Yes. A painter who fills a detail he doesn't perfectly remember, but in a style that is consistent with the rest of the painting.
It is executing a reconstruction based on its incomplete, lossy memory of the world. The answer is wrong, but the *pattern* of the answer may be perfect.
But... I don't want a painting. Sometimes I just want the photograph. Can't you make it lossless?
You could. You could build a system that only retrieves exact quotes from its training data. It would be a deterministic, lossless decompressor.
How do I do that?
In AI, there is a parameter called Temperature. It's a knob that controls how much creative freedom the GPT is allowed.
A dial for creativity? How does that work?
Let's go back to our painter. You ask him a factual question: `What is the capital of France?`
For a factual query, we set the **Temperature to near zero**. `0.1`. This tightens the leash. The painter is now only allowed to choose the most obvious, boring, most statistically probable brushstroke at every single step.
This kills creativity stone dead. But it maximizes the chance of factual recall. It forces the painter to act like a camera, reconstructing the most likely 'photograph' from his memory. This is the 'lossless' mode you wanted. It's a fact machine.
Okay, so a cold AI is a boring, factual AI.
What if I want something new?
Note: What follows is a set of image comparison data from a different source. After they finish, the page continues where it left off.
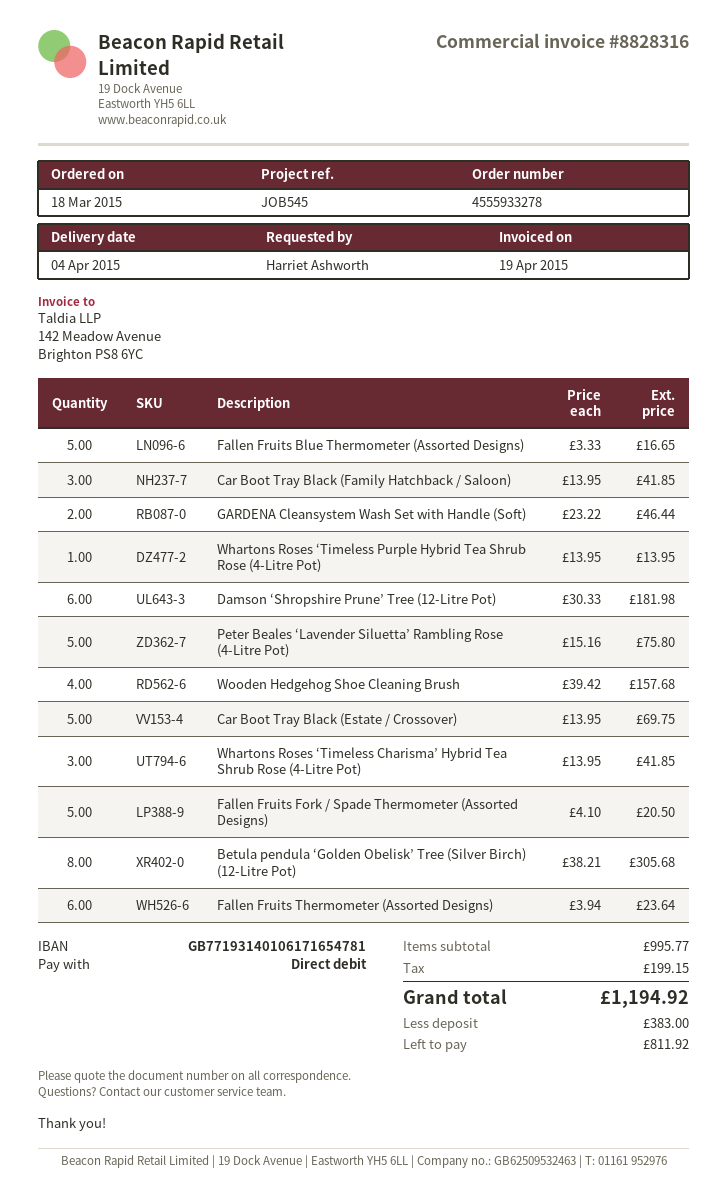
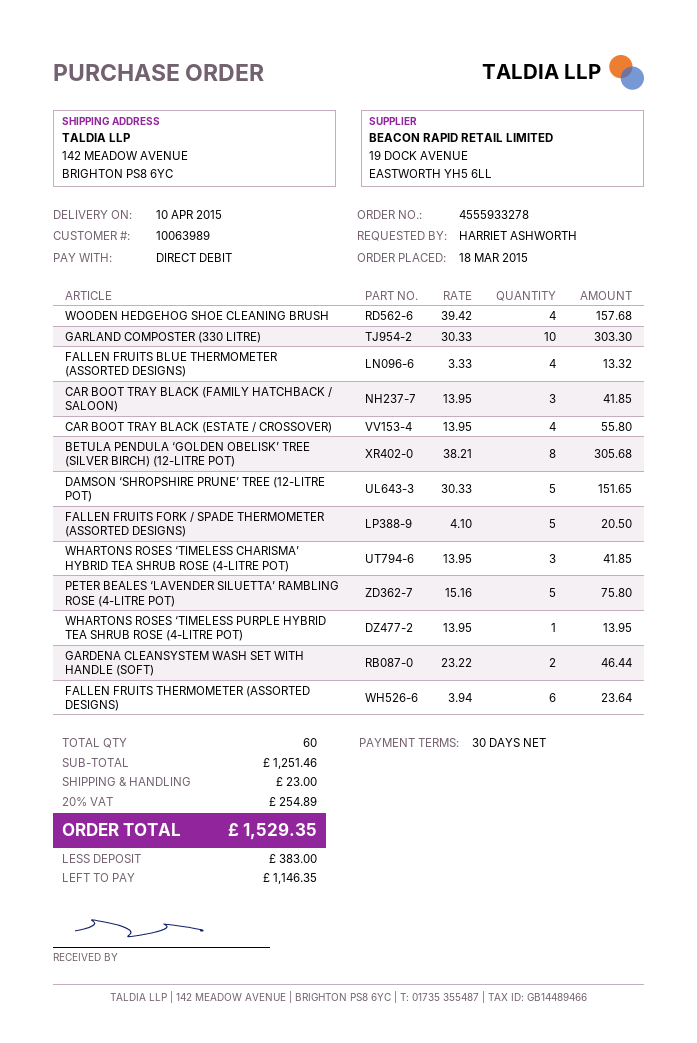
delivery date: 2015-04-04 -> 2015-04-10
Fallen Fruits Blue Thermometer (Assorted Designs): 5 x 3.33 = 16.65 -> 4 x 3.33 = 13.32
Damson ‘Shropshire Prune’ Tree (12-Litre Pot): 6 x 30.33 = 181.98 -> 5 x 30.33 = 151.65
Car Boot Tray Black (Estate / Crossover): 5 x 13.95 = 69.75 -> 4 x 13.95 = 55.80
GARLAND COMPOSTER (330 LITRE): none -> 10 x 30.33 = 303.30
subtotal: 995.77 -> 1251.46
shipping: none -> 23.00
tax: 199.15 -> 254.89
total: 1194.92 -> 1529.35
balance: 811.92 -> 1146.35

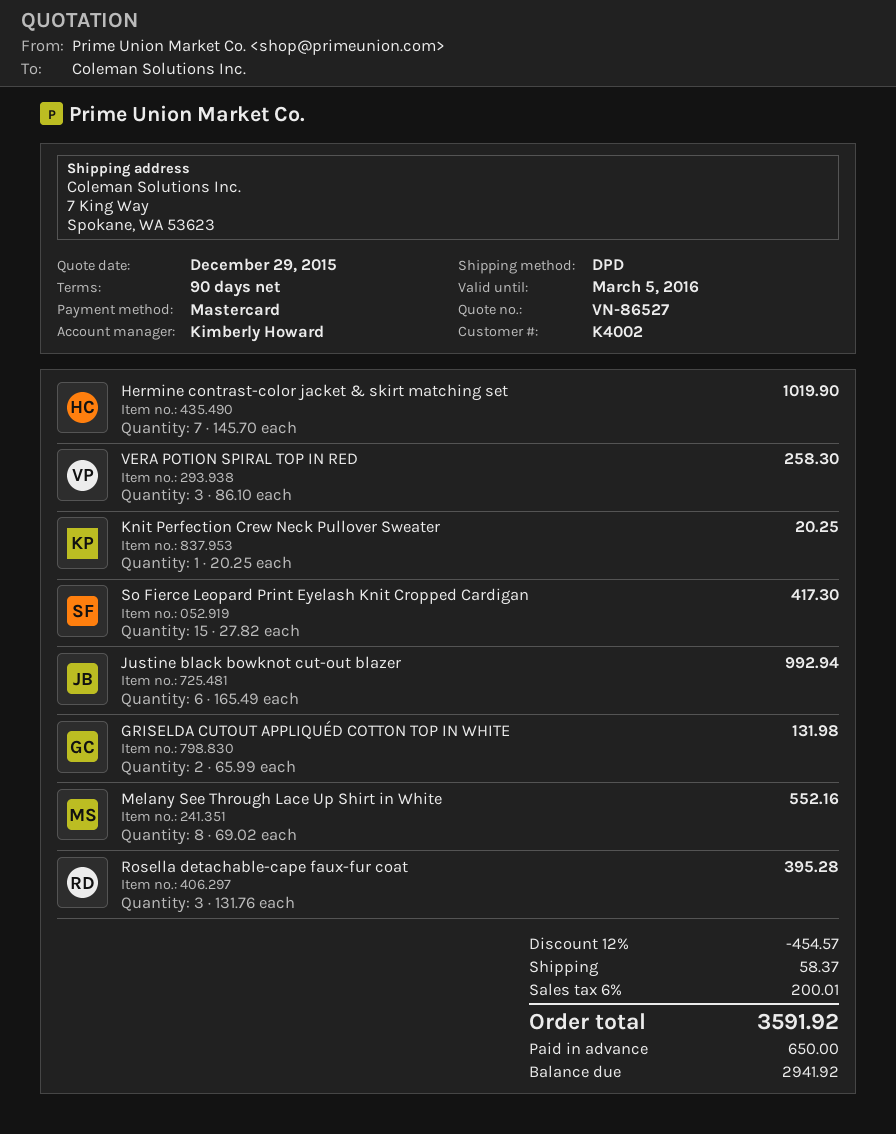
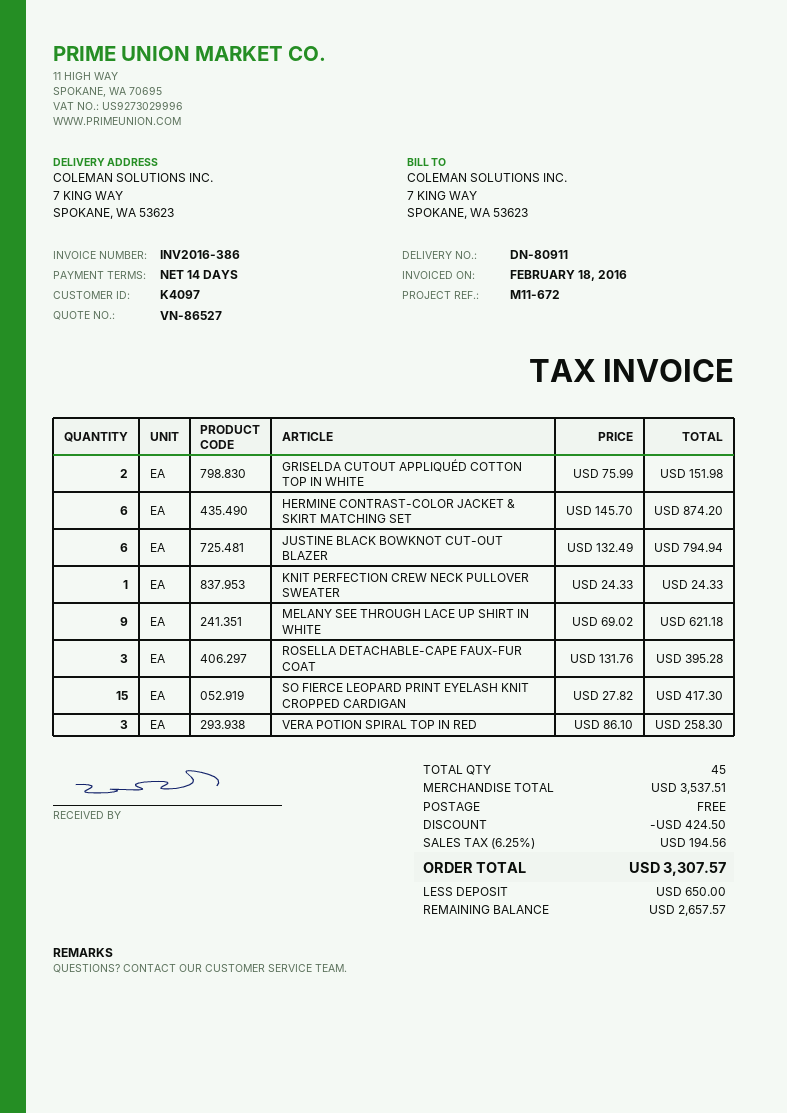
payment terms: 90 days -> 14 days
customer number: K4002 -> K4097
Hermine contrast-color jacket & skirt matching set: 7 x 145.70 = 1019.90 -> 6 x 145.70 = 874.20
Knit Perfection Crew Neck Pullover Sweater: 1 x 20.25 = 20.25 -> 1 x 24.33 = 24.33
Justine black bowknot cut-out blazer: 6 x 165.49 = 992.94 -> 6 x 132.49 = 794.94
GRISELDA CUTOUT APPLIQUÉD COTTON TOP IN WHITE: 2 x 65.99 = 131.98 -> 2 x 75.99 = 151.98
Melany See Through Lace Up Shirt in White: 8 x 69.02 = 552.16 -> 9 x 69.02 = 621.18
discount: 454.57 -> 424.50
shipping: 58.37 -> 0.00
tax: 6% = 200.01 -> 6.25% = 194.56
total: 3591.92 -> 3307.57
balance: 2941.92 -> 2657.57

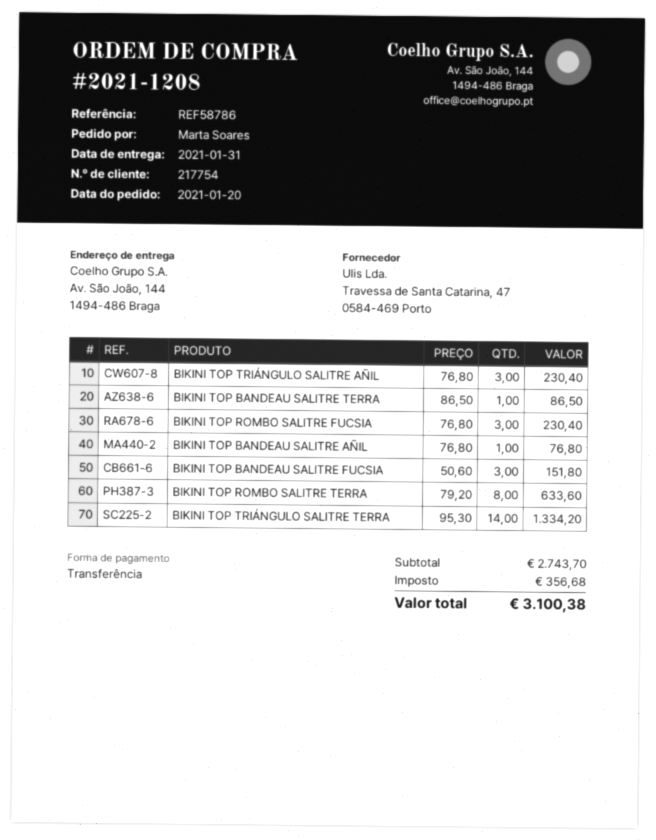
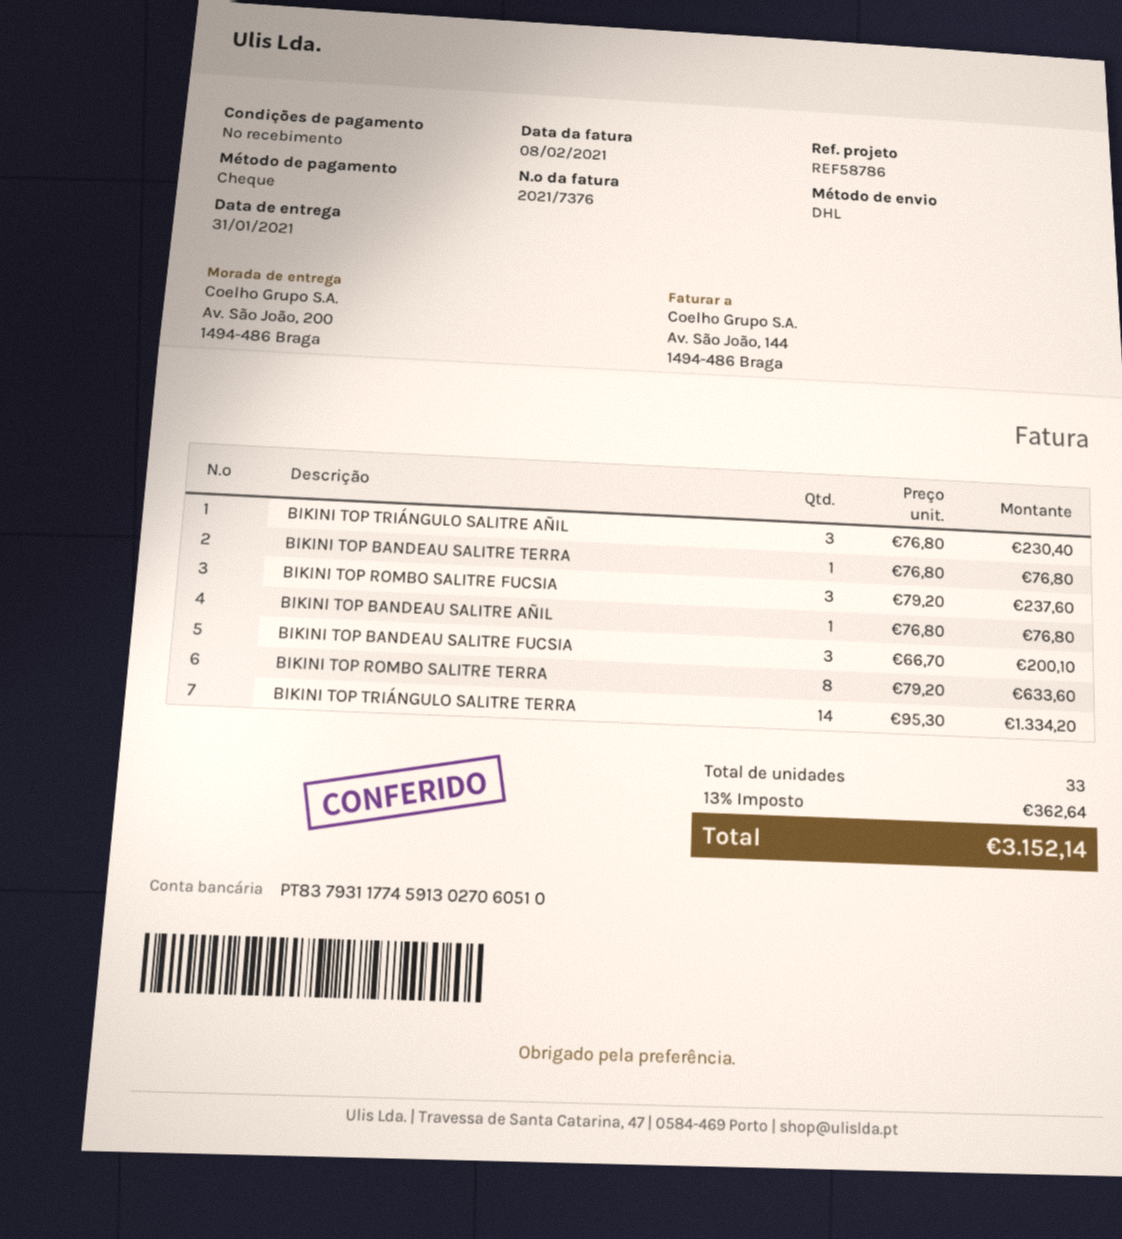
payment method: bank transfer -> cheque
ship to: Av. São João, 144, 1494-486 Braga -> Av. São João, 200, 1494-486 Braga
BIKINI TOP BANDEAU SALITRE TERRA: 1 x 86.50 = 86.50 -> 1 x 76.80 = 76.80
BIKINI TOP ROMBO SALITRE FUCSIA: 3 x 76.80 = 230.40 -> 3 x 79.20 = 237.60
BIKINI TOP BANDEAU SALITRE FUCSIA: 3 x 50.60 = 151.80 -> 3 x 66.70 = 200.10
tax: 356.68 -> 362.64
total: 3100.38 -> 3152.14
When I want a masterpiece, not a photograph?
Well, you turn the **Temperature up**. `0.9`.
This loosens the leash. It tells the artist he is allowed to consider less probable, more 'surprising' brushstrokes.
A low-temp AI would just draw a cat. But the high-temp AI can make a creative connection. It sees that 'menacing' is statistically linked to 'jojo', and 'dio' is linked to 'menacing', and 'maniac' is linked to 'dio'.
That's... good. And weird.
That is the magic. That is the 'hallucination' you wanted. The high temperature allowed the AI to create a new, surprising image. The 'bug' became the entire point of the exercise.
So... 'Temperature' is a knob that changes the result of the decompressed data?
That's the generative **G** in the **GPT** we're talking about.
And my job as a user is to know if I want a lecturer or a poet.
Still, I'm impressed with how it manages to generate that menacing cat. Share me the prompt later.